• **Before-and-after change records**
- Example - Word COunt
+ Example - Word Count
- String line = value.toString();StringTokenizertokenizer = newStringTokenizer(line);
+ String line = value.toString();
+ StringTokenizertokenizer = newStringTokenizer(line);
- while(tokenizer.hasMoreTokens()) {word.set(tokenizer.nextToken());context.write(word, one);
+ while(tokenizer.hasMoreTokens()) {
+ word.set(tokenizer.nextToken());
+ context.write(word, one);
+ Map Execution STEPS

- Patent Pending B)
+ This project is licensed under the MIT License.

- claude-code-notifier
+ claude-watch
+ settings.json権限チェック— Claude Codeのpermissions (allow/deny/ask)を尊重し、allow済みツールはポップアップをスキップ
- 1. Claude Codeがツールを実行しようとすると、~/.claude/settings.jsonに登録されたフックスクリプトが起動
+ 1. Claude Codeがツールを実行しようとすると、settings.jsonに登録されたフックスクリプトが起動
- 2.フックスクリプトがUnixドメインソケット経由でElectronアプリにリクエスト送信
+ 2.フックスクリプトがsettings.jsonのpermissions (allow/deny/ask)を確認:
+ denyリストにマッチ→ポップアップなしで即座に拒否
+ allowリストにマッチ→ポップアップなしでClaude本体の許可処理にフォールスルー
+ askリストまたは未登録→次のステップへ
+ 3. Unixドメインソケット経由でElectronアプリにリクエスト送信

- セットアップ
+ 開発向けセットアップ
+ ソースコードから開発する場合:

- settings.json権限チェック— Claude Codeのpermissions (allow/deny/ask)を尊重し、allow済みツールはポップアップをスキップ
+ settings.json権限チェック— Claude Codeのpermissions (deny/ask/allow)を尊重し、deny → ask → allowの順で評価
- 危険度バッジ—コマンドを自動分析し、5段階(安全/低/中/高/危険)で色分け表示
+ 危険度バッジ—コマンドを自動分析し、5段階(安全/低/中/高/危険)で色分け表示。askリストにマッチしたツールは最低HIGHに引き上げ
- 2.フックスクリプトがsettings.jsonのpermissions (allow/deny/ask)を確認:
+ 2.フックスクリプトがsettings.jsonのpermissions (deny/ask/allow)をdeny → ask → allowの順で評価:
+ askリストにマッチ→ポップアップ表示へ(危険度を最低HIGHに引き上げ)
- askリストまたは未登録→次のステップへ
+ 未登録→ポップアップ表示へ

• **Problem**
The answer is the full data, repeated exactly as shown.

• **Task result**
- Example - Word COunt
+ Example - Word Count
- String line = value.toString();StringTokenizertokenizer = newStringTokenizer(line);
+ String line = value.toString();
+ StringTokenizertokenizer = newStringTokenizer(line);
- while(tokenizer.hasMoreTokens()) {word.set(tokenizer.nextToken());context.write(word, one);
+ while(tokenizer.hasMoreTokens()) {
+ word.set(tokenizer.nextToken());
+ context.write(word, one);
+ Map Execution STEPS

- Patent Pending B)
+ This project is licensed under the MIT License.

- claude-code-notifier
+ claude-watch
+ settings.json権限チェック— Claude Codeのpermissions (allow/deny/ask)を尊重し、allow済みツールはポップアップをスキップ
- 1. Claude Codeがツールを実行しようとすると、~/.claude/settings.jsonに登録されたフックスクリプトが起動
+ 1. Claude Codeがツールを実行しようとすると、settings.jsonに登録されたフックスクリプトが起動
- 2.フックスクリプトがUnixドメインソケット経由でElectronアプリにリクエスト送信
+ 2.フックスクリプトがsettings.jsonのpermissions (allow/deny/ask)を確認:
+ denyリストにマッチ→ポップアップなしで即座に拒否
+ allowリストにマッチ→ポップアップなしでClaude本体の許可処理にフォールスルー
+ askリストまたは未登録→次のステップへ
+ 3. Unixドメインソケット経由でElectronアプリにリクエスト送信

- セットアップ
+ 開発向けセットアップ
+ ソースコードから開発する場合:

- settings.json権限チェック— Claude Codeのpermissions (allow/deny/ask)を尊重し、allow済みツールはポップアップをスキップ
+ settings.json権限チェック— Claude Codeのpermissions (deny/ask/allow)を尊重し、deny → ask → allowの順で評価
- 危険度バッジ—コマンドを自動分析し、5段階(安全/低/中/高/危険)で色分け表示
+ 危険度バッジ—コマンドを自動分析し、5段階(安全/低/中/高/危険)で色分け表示。askリストにマッチしたツールは最低HIGHに引き上げ
- 2.フックスクリプトがsettings.jsonのpermissions (allow/deny/ask)を確認:
+ 2.フックスクリプトがsettings.jsonのpermissions (deny/ask/allow)をdeny → ask → allowの順で評価:
+ askリストにマッチ→ポップアップ表示へ(危険度を最低HIGHに引き上げ)
- askリストまたは未登録→次のステップへ
+ 未登録→ポップアップ表示へ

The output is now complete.